Sorting¶
Let’s quickly review binarySearch before moving on to sorting. Recall that binary search works on a sorted list.
def binarySearch(aList, item):
"""Assume aList is sorted. If item is
in aList, return True; else return False."""
n = len(aList)
mid = n // 2
# base case 1
if n == 0:
return False
# base case 2
elif item == aList[mid]:
return True
# recurse on left
elif item < aList[mid]:
return binarySearch(aList[:mid], item)
# recurse on right
else:
return binarySearch(aList[mid + 1:], item)
Although the above approach works, it is actually not O(log n)! The problem is that list splicing is actually an O(n) operation. In order to write a truly logarithmic binary search, we have to recursively pass index values rather than creating list copies using splicing.
def binarySearchBetter(aList, item, indexStart, indexEnd):
"""Assume aList is sorted. If item is
in aList, return True; else return False."""
n = indexEnd - indexStart
mid = (n // 2) + indexStart
# base case 1
if item == aList[mid]:
return True
# base case 2
elif n <= 0:
return False
# base case 2
elif item == aList[mid]:
return True
# recurse on left
elif item < aList[mid]:
return binarySearchBetter(aList, item, 0, mid)
# recurse on right
else:
return binarySearchBetter(aList, item, mid+1, indexEnd)
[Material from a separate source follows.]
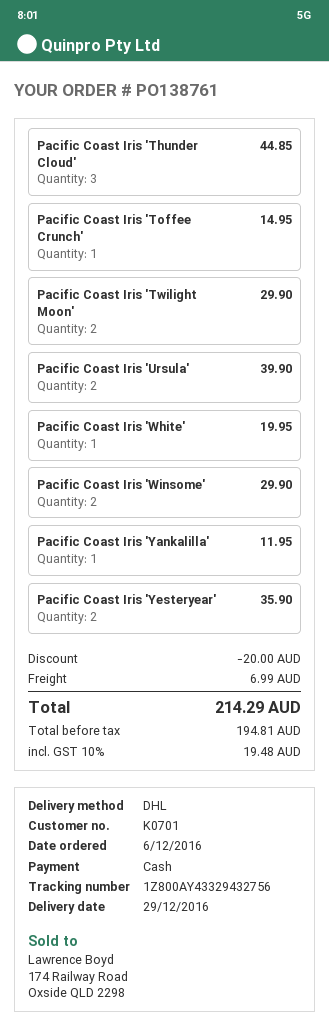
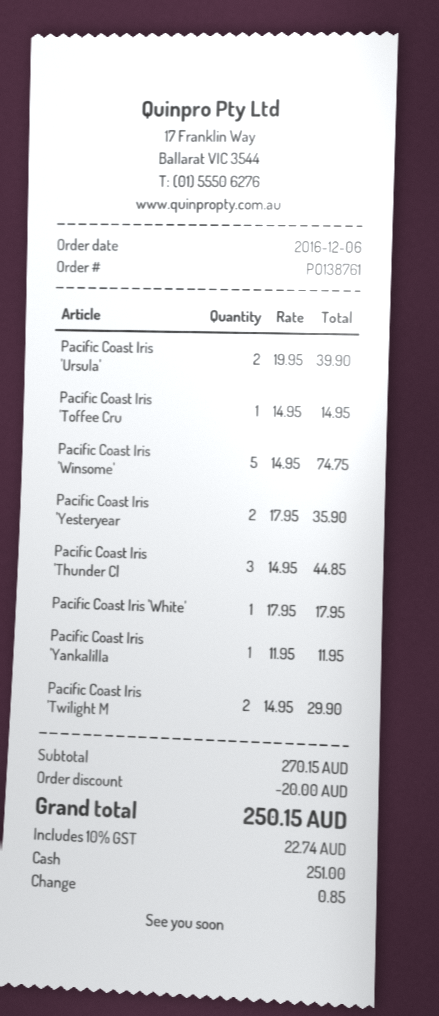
Pacific Coast Iris 'White': 1 for 19.95 -> 1 for 17.95
Pacific Coast Iris 'Winsome': 2 for 29.90 -> 5 for 74.75
shipping: 6.99 -> none
tax: 10% = 19.48 -> 10% = 22.74
total: 214.29 -> 250.15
# quick test to make sure it works
myList = ['a', 'e', 'i', 'o', 'u', 'z']
binarySearch(myList, 'z')
True
# quick test to make sure it works
myList = ['a', 'e', 'i', 'o', 'u', 'z']
binarySearchBetter(myList, 'z', 0, len(myList)-1)
True
# let's make a big list
# we'll include each word twice just to make the list bigger
myList = []
with open("prideandprejudice.txt") as f:
for line in f:
myList.extend(line.strip().split())
myList.extend(line.strip().split())
myList.sort()
len(myList)
244178
import time
start_time = time.time()
print(binarySearch(myList, "cat"))
print((time.time() - start_time), "seconds")
False
0.004509925842285156 seconds
import time
start_time = time.time()
print(binarySearchBetter(myList, "cat", 0, len(myList)-1))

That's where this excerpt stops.